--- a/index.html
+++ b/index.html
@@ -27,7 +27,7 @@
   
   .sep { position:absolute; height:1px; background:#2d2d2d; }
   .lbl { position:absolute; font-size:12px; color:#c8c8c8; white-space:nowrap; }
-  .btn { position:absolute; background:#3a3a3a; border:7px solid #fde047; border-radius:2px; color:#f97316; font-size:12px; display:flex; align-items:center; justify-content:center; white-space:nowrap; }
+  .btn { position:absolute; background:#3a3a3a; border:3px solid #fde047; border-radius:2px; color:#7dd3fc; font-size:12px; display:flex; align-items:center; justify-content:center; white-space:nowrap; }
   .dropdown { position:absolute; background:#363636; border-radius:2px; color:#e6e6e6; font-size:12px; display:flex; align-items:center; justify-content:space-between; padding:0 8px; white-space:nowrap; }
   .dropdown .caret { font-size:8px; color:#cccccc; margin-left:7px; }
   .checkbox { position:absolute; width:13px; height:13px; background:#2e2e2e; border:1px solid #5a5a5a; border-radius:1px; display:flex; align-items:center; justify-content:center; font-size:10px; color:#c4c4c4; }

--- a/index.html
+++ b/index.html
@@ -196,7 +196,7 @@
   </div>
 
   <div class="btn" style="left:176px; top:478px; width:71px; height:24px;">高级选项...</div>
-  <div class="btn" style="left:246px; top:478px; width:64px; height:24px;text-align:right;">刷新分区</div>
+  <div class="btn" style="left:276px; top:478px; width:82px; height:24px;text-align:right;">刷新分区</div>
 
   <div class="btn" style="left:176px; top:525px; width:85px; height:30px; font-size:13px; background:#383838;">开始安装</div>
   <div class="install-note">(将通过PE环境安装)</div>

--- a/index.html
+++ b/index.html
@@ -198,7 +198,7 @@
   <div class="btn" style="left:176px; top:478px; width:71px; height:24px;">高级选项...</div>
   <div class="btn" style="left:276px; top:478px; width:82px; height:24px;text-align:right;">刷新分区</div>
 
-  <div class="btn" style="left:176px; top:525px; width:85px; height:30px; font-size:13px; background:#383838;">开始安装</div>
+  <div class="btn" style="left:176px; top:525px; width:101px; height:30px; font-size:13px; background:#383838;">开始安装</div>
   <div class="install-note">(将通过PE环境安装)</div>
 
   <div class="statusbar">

# # # #

▶ [To do]: Your reply should hold all the entries, each repeated without a single change.

▶ [The completed task]:
--- a/index.html
+++ b/index.html
@@ -27,7 +27,7 @@
   
   .sep { position:absolute; height:1px; background:#2d2d2d; }
   .lbl { position:absolute; font-size:12px; color:#c8c8c8; white-space:nowrap; }
-  .btn { position:absolute; background:#3a3a3a; border:7px solid #fde047; border-radius:2px; color:#f97316; font-size:12px; display:flex; align-items:center; justify-content:center; white-space:nowrap; }
+  .btn { position:absolute; background:#3a3a3a; border:3px solid #fde047; border-radius:2px; color:#7dd3fc; font-size:12px; display:flex; align-items:center; justify-content:center; white-space:nowrap; }
   .dropdown { position:absolute; background:#363636; border-radius:2px; color:#e6e6e6; font-size:12px; display:flex; align-items:center; justify-content:space-between; padding:0 8px; white-space:nowrap; }
   .dropdown .caret { font-size:8px; color:#cccccc; margin-left:7px; }
   .checkbox { position:absolute; width:13px; height:13px; background:#2e2e2e; border:1px solid #5a5a5a; border-radius:1px; display:flex; align-items:center; justify-content:center; font-size:10px; color:#c4c4c4; }

--- a/index.html
+++ b/index.html
@@ -196,7 +196,7 @@
   </div>
 
   <div class="btn" style="left:176px; top:478px; width:71px; height:24px;">高级选项...</div>
-  <div class="btn" style="left:246px; top:478px; width:64px; height:24px;text-align:right;">刷新分区</div>
+  <div class="btn" style="left:276px; top:478px; width:82px; height:24px;text-align:right;">刷新分区</div>
 
   <div class="btn" style="left:176px; top:525px; width:85px; height:30px; font-size:13px; background:#383838;">开始安装</div>
   <div class="install-note">(将通过PE环境安装)</div>

--- a/index.html
+++ b/index.html
@@ -198,7 +198,7 @@
   <div class="btn" style="left:176px; top:478px; width:71px; height:24px;">高级选项...</div>
   <div class="btn" style="left:276px; top:478px; width:82px; height:24px;text-align:right;">刷新分区</div>
 
-  <div class="btn" style="left:176px; top:525px; width:85px; height:30px; font-size:13px; background:#383838;">开始安装</div>
+  <div class="btn" style="left:176px; top:525px; width:101px; height:30px; font-size:13px; background:#383838;">开始安装</div>
   <div class="install-note">(将通过PE环境安装)</div>
 
   <div class="statusbar">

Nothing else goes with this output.